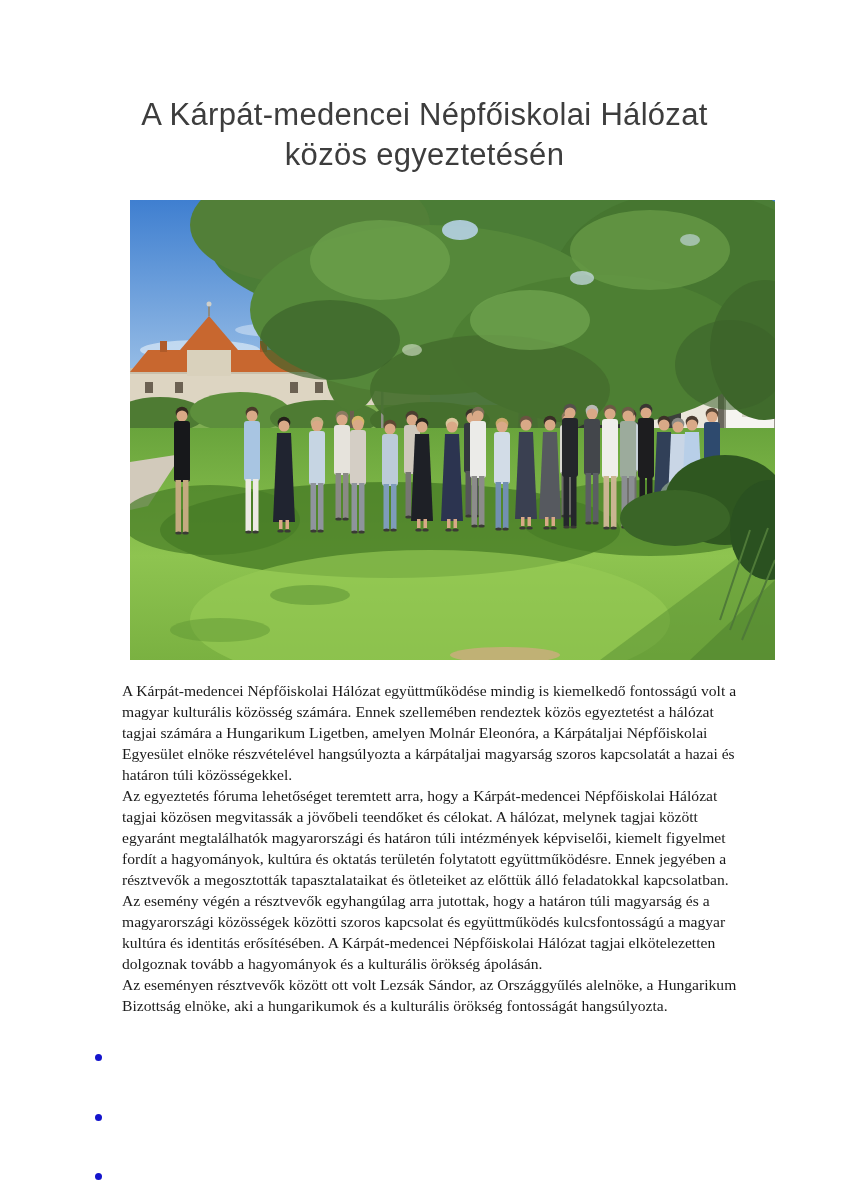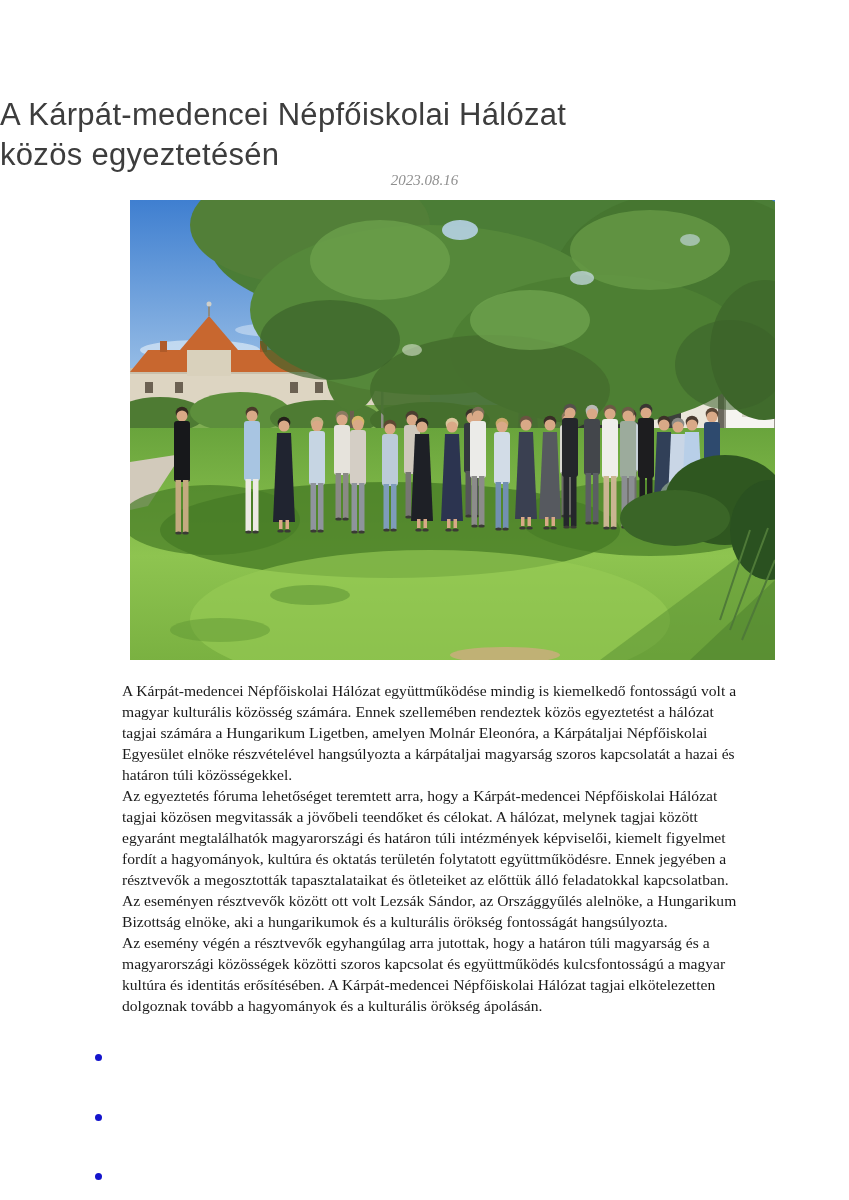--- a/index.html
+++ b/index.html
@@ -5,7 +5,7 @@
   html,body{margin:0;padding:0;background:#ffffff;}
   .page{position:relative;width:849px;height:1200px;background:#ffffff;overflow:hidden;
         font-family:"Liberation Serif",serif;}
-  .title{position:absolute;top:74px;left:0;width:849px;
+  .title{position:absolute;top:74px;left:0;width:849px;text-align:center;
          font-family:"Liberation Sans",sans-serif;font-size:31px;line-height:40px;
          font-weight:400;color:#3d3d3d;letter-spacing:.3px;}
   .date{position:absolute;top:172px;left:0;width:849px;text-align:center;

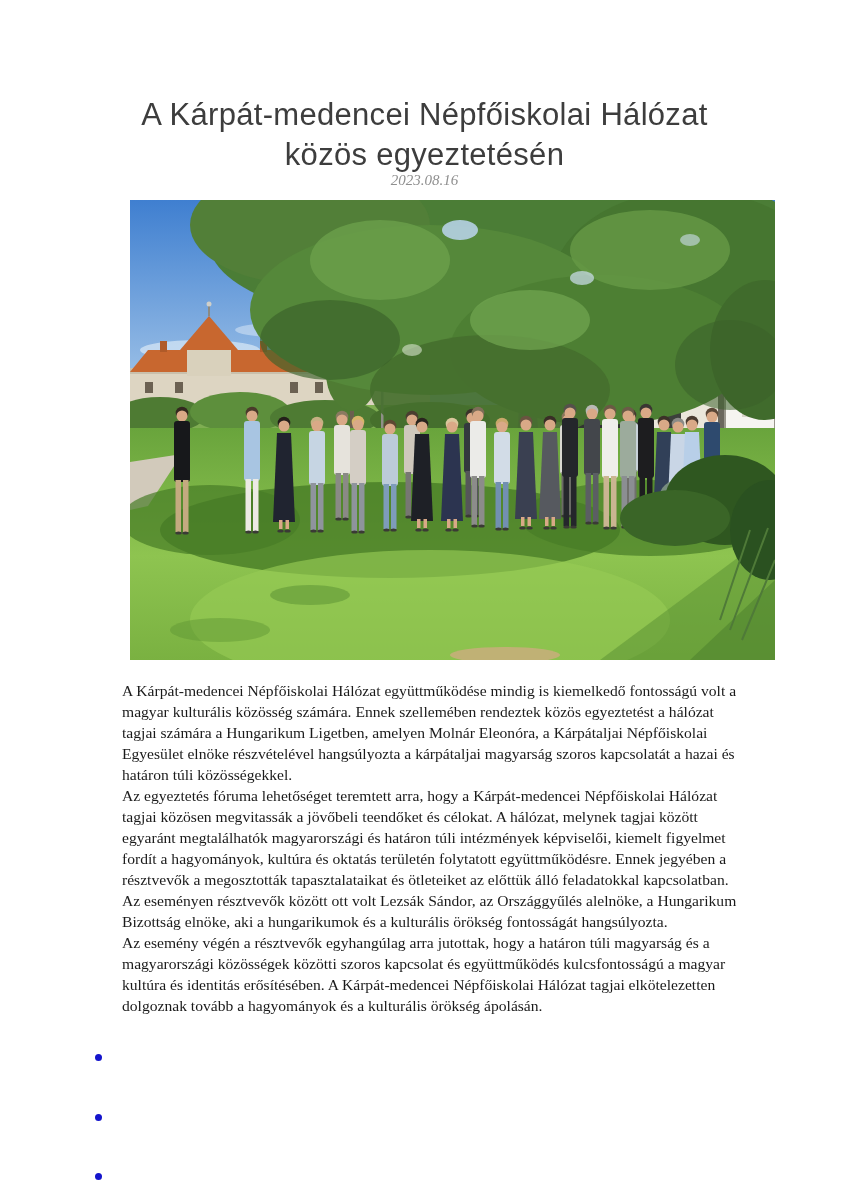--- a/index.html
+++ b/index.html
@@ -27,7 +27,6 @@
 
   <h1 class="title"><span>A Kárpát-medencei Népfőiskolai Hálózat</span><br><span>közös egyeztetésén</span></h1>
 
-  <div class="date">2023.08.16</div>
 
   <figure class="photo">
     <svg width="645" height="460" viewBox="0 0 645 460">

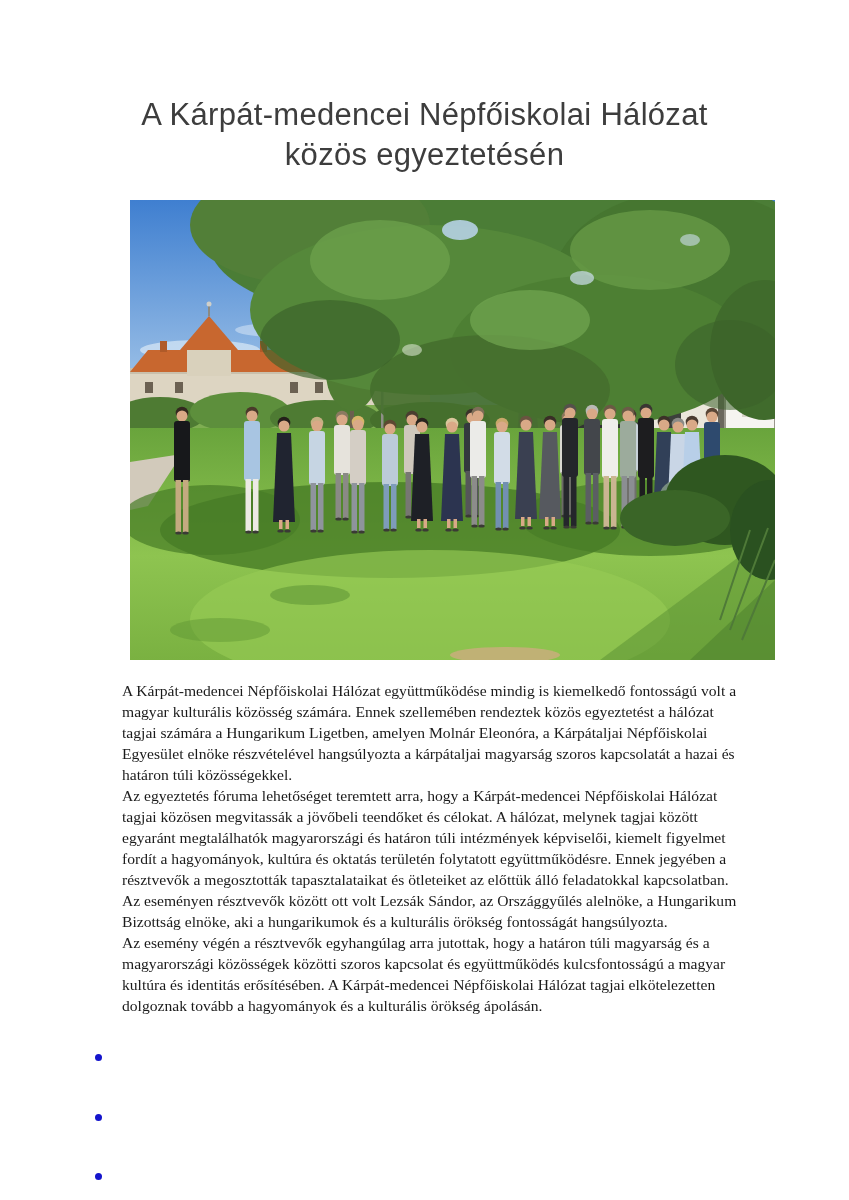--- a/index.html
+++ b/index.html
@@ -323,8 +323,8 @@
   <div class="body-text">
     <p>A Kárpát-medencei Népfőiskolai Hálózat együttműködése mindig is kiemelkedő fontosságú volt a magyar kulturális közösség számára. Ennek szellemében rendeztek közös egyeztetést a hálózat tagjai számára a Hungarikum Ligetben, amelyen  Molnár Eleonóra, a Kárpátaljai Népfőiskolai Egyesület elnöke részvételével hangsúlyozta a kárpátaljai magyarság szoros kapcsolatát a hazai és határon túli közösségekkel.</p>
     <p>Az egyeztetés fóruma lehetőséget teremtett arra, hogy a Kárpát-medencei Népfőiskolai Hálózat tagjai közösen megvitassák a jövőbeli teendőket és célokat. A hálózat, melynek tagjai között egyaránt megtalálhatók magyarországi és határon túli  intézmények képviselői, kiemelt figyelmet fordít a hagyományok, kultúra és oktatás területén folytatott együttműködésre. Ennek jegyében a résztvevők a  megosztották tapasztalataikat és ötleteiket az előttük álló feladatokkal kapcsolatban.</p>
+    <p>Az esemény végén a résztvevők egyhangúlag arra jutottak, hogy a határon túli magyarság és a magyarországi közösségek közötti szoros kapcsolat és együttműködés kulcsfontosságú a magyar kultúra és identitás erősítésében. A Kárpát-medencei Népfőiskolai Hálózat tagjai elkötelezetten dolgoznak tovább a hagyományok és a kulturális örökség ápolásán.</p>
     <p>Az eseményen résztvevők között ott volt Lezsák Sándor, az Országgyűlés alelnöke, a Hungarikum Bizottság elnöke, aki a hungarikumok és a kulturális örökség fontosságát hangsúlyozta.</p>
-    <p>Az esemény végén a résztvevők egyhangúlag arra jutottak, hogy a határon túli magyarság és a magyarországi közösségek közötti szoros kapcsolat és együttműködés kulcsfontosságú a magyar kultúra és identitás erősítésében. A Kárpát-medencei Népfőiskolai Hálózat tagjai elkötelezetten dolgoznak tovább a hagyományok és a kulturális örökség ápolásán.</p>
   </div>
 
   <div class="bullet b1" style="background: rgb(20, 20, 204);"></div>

Task objective: The required output is each line from the one with "<p>A Kárpát-medencei Népfőiskolai" through the end of the material above, repeated exactly with both ends included.

Task answer:
     <p>A Kárpát-medencei Népfőiskolai Hálózat együttműködése mindig is kiemelkedő fontosságú volt a magyar kulturális közösség számára. Ennek szellemében rendeztek közös egyeztetést a hálózat tagjai számára a Hungarikum Ligetben, amelyen  Molnár Eleonóra, a Kárpátaljai Népfőiskolai Egyesület elnöke részvételével hangsúlyozta a kárpátaljai magyarság szoros kapcsolatát a hazai és határon túli közösségekkel.</p>
     <p>Az egyeztetés fóruma lehetőséget teremtett arra, hogy a Kárpát-medencei Népfőiskolai Hálózat tagjai közösen megvitassák a jövőbeli teendőket és célokat. A hálózat, melynek tagjai között egyaránt megtalálhatók magyarországi és határon túli  intézmények képviselői, kiemelt figyelmet fordít a hagyományok, kultúra és oktatás területén folytatott együttműködésre. Ennek jegyében a résztvevők a  megosztották tapasztalataikat és ötleteiket az előttük álló feladatokkal kapcsolatban.</p>
+    <p>Az esemény végén a résztvevők egyhangúlag arra jutottak, hogy a határon túli magyarság és a magyarországi közösségek közötti szoros kapcsolat és együttműködés kulcsfontosságú a magyar kultúra és identitás erősítésében. A Kárpát-medencei Népfőiskolai Hálózat tagjai elkötelezetten dolgoznak tovább a hagyományok és a kulturális örökség ápolásán.</p>
     <p>Az eseményen résztvevők között ott volt Lezsák Sándor, az Országgyűlés alelnöke, a Hungarikum Bizottság elnöke, aki a hungarikumok és a kulturális örökség fontosságát hangsúlyozta.</p>
-    <p>Az esemény végén a résztvevők egyhangúlag arra jutottak, hogy a határon túli magyarság és a magyarországi közösségek közötti szoros kapcsolat és együttműködés kulcsfontosságú a magyar kultúra és identitás erősítésében. A Kárpát-medencei Népfőiskolai Hálózat tagjai elkötelezetten dolgoznak tovább a hagyományok és a kulturális örökség ápolásán.</p>
   </div>
 
   <div class="bullet b1" style="background: rgb(20, 20, 204);"></div>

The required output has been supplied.